* _PROBLEM DETAILS_
Retype nothing except the lines below from the one with "(467, 395) none" through the one with "[140,296,185,311] three ->", exactly, with images left out.

* _EXTRACTED DATA_
- - -

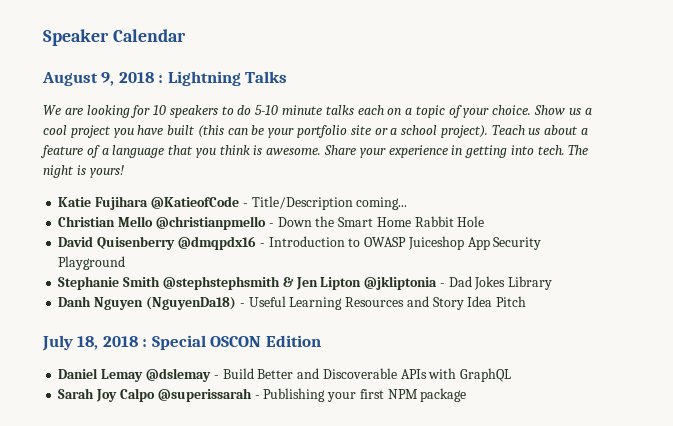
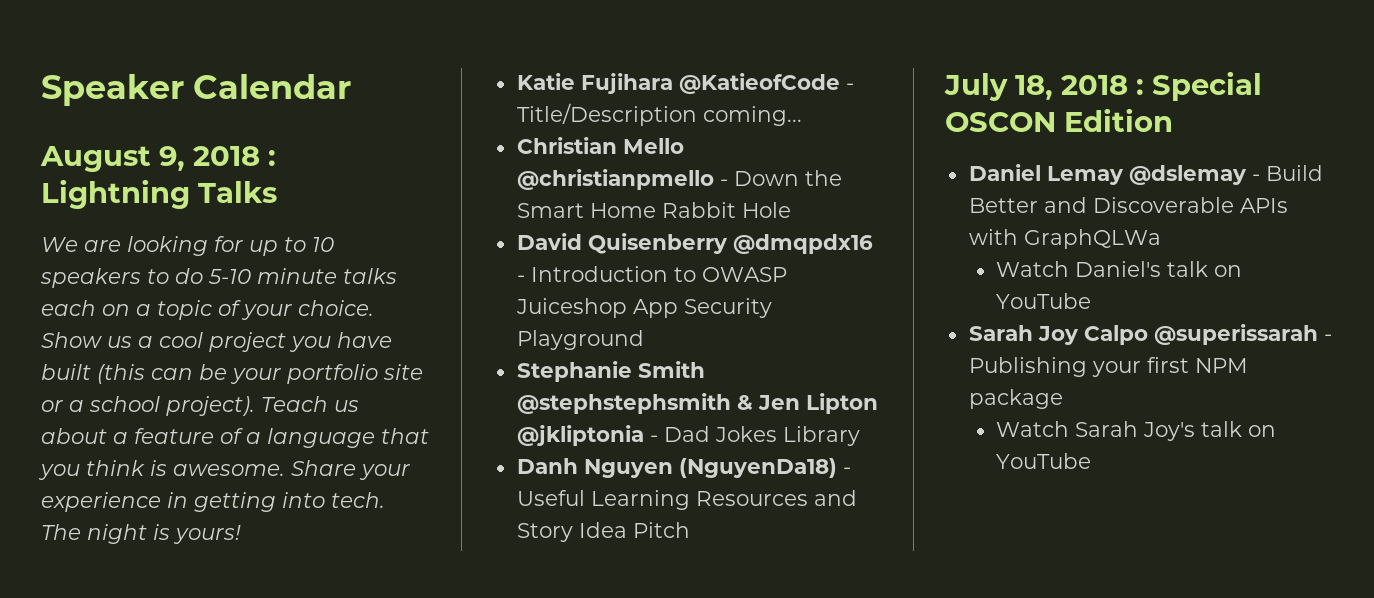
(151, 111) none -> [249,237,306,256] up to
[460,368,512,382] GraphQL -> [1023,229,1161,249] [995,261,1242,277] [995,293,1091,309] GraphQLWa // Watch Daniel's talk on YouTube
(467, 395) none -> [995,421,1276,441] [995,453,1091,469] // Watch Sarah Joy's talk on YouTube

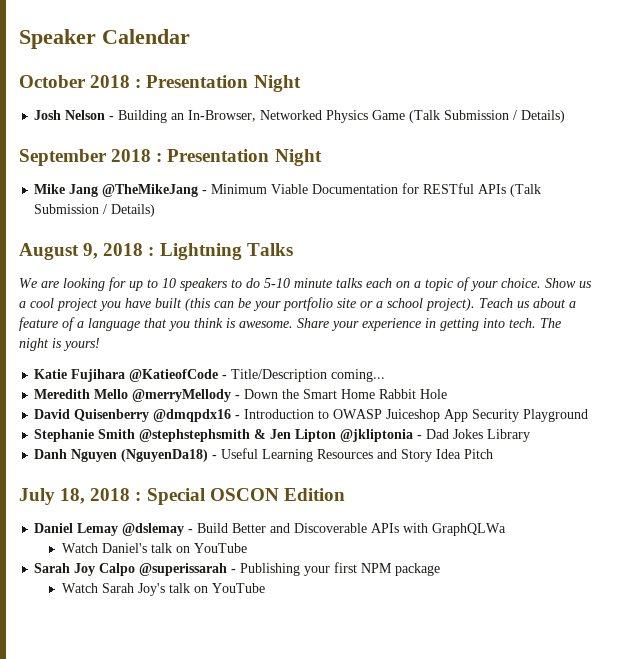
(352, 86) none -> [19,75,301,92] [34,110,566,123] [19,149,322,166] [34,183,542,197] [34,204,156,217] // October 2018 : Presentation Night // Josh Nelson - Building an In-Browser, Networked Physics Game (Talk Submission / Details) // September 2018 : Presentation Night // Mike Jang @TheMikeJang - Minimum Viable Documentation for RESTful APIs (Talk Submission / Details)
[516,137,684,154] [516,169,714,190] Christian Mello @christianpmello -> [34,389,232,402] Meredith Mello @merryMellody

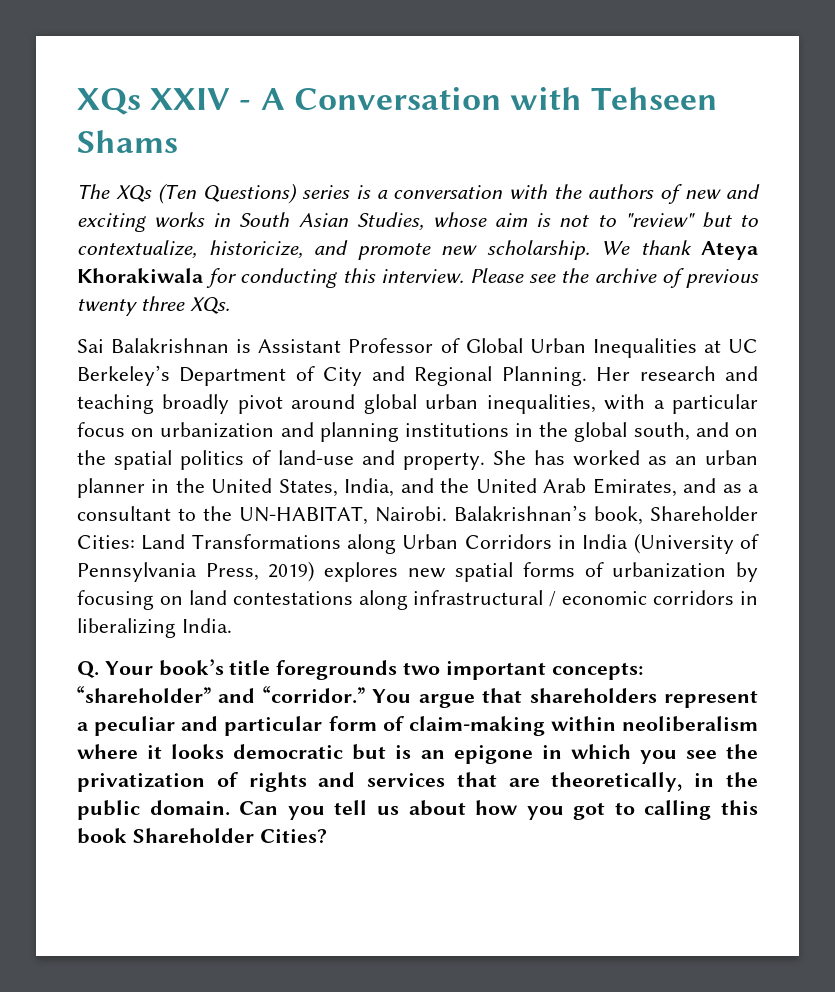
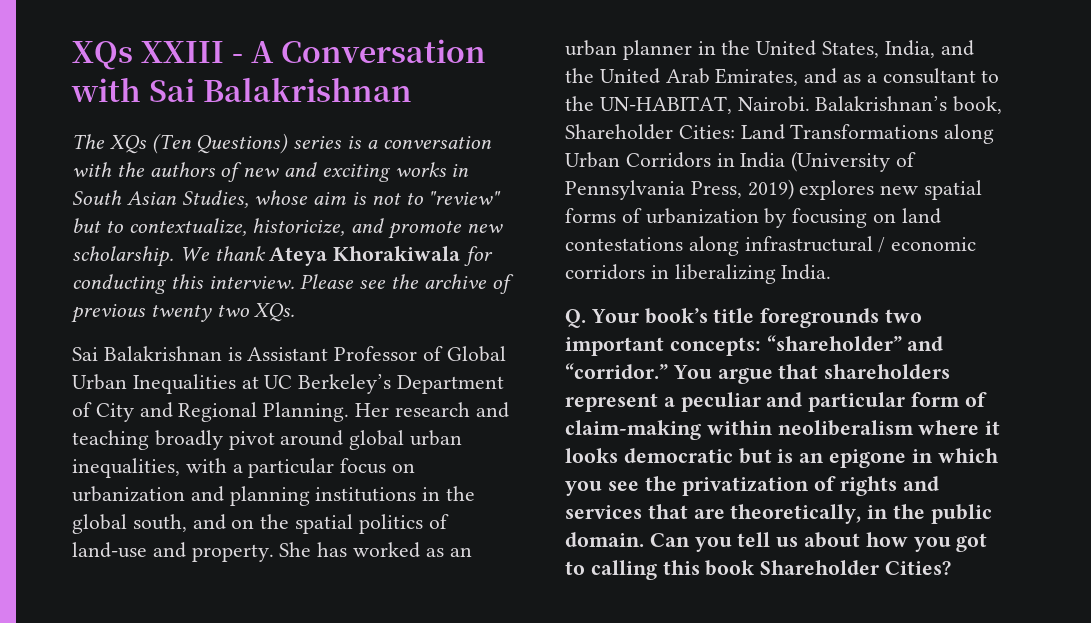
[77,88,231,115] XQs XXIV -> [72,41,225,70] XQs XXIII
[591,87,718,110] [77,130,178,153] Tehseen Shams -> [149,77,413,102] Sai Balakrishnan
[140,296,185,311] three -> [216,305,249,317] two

- - -

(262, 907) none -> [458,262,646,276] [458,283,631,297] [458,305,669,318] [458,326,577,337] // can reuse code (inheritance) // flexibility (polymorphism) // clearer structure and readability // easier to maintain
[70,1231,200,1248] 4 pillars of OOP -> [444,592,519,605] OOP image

- - -

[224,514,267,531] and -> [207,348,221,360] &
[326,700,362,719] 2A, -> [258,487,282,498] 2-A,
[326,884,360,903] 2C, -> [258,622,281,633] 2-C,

- - -

* _RESPONSE BOX_
(467, 395) none -> [995,421,1276,441] [995,453,1091,469] // Watch Sarah Joy's talk on YouTube

(352, 86) none -> [19,75,301,92] [34,110,566,123] [19,149,322,166] [34,183,542,197] [34,204,156,217] // October 2018 : Presentation Night // Josh Nelson - Building an In-Browser, Networked Physics Game (Talk Submission / Details) // September 2018 : Presentation Night // Mike Jang @TheMikeJang - Minimum Viable Documentation for RESTful APIs (Talk Submission / Details)
[516,137,684,154] [516,169,714,190] Christian Mello @christianpmello -> [34,389,232,402] Meredith Mello @merryMellody

[77,88,231,115] XQs XXIV -> [72,41,225,70] XQs XXIII
[591,87,718,110] [77,130,178,153] Tehseen Shams -> [149,77,413,102] Sai Balakrishnan
[140,296,185,311] three -> [216,305,249,317] two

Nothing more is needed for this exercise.